Change 2 involves little L and her commencement at childcare. C has continued to go once a week throughout L’s life and thrives there. She loves it. L started her orientation process today. As predicted, she loved it and didn’t blink the time I was gone. It is nicer second time round as you know all the faces, they know you and most importantly they know L, so a lot of time is spent chatting about C, carers gasping that L is nearly 8 months already etc etc. It is also nice that in the short time I was gone, C had already been visiting L. There is less of a feeling of abandonment when you know they have each other! It’s been a hard choice because I don’t want her there so young if I’m not working and as work is an unknown at the moment, I have battled with whether to leave her or not. Hopefully work falls into place and I’m not left coffeeing alone, free from children having a marvelous time at the shops at home twiddling my thumbs, missing my babies terribly. I have gone from being excited for her – she is such a busy little bee that she will no doubt lap up the stimulation and new experiences- to the old classic mamma guilt and sadness. If the monkey would drink a bottle, life would be a little bit easier for us all!!

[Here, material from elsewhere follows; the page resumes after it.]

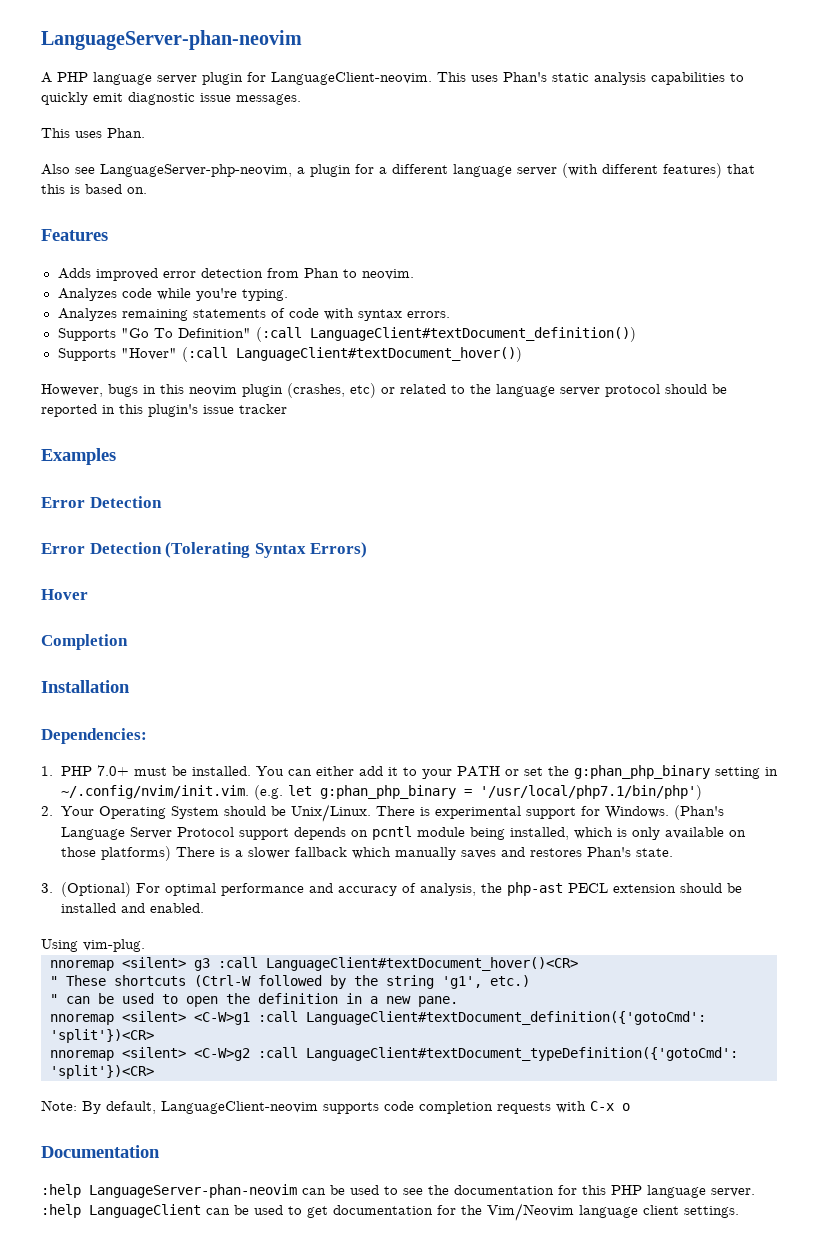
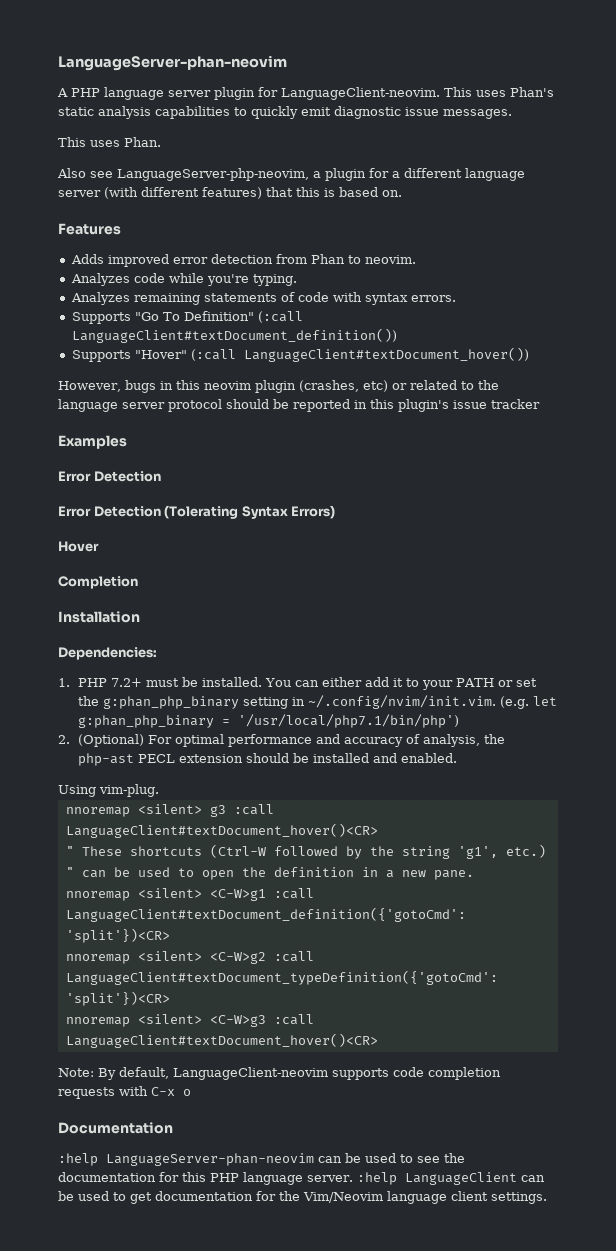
[96,765,129,776] 7.0+ -> [110,678,142,687] 7.2+
[60,804,724,822] [60,826,746,840] [60,846,673,861] [41,883,53,893] Your Operating System should be Unix/Linux. There is experimental support for Windows. (Phan's Language Server Protocol support depends on pcntl module being installed, which is only available on those platforms) There is a slower fallback which manually saves and restores Phan's state. // 3. -> (70, 739) none
(154, 1072) none -> [65,1014,314,1027] [65,1033,378,1048] // nnoremap <silent> <C-W>g3 :call LanguageClient#textDocument_hover()<CR>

At moments like these you realize how much money totally sucks!!!! (how maturely written of me!!). We live a reasonably basic life disguised or rather crippled under a huge mortgage for a house we built with children in our minds. I like to buy my girls new things but am happy to sacrifice for myself to make that happen. Work for me is about covering the expenses, not living a lavish life – we made a decision that being home with one of us was more important than other life luxuries. We don’t skimp on food and I would hope the girls never feel that they miss out but we do it tight each month. So to maintain a lifestyle where C gets a new wardrobe with the change of season, we have a fridge full of food and petrol in the car, work for me is an unfortunate necessity.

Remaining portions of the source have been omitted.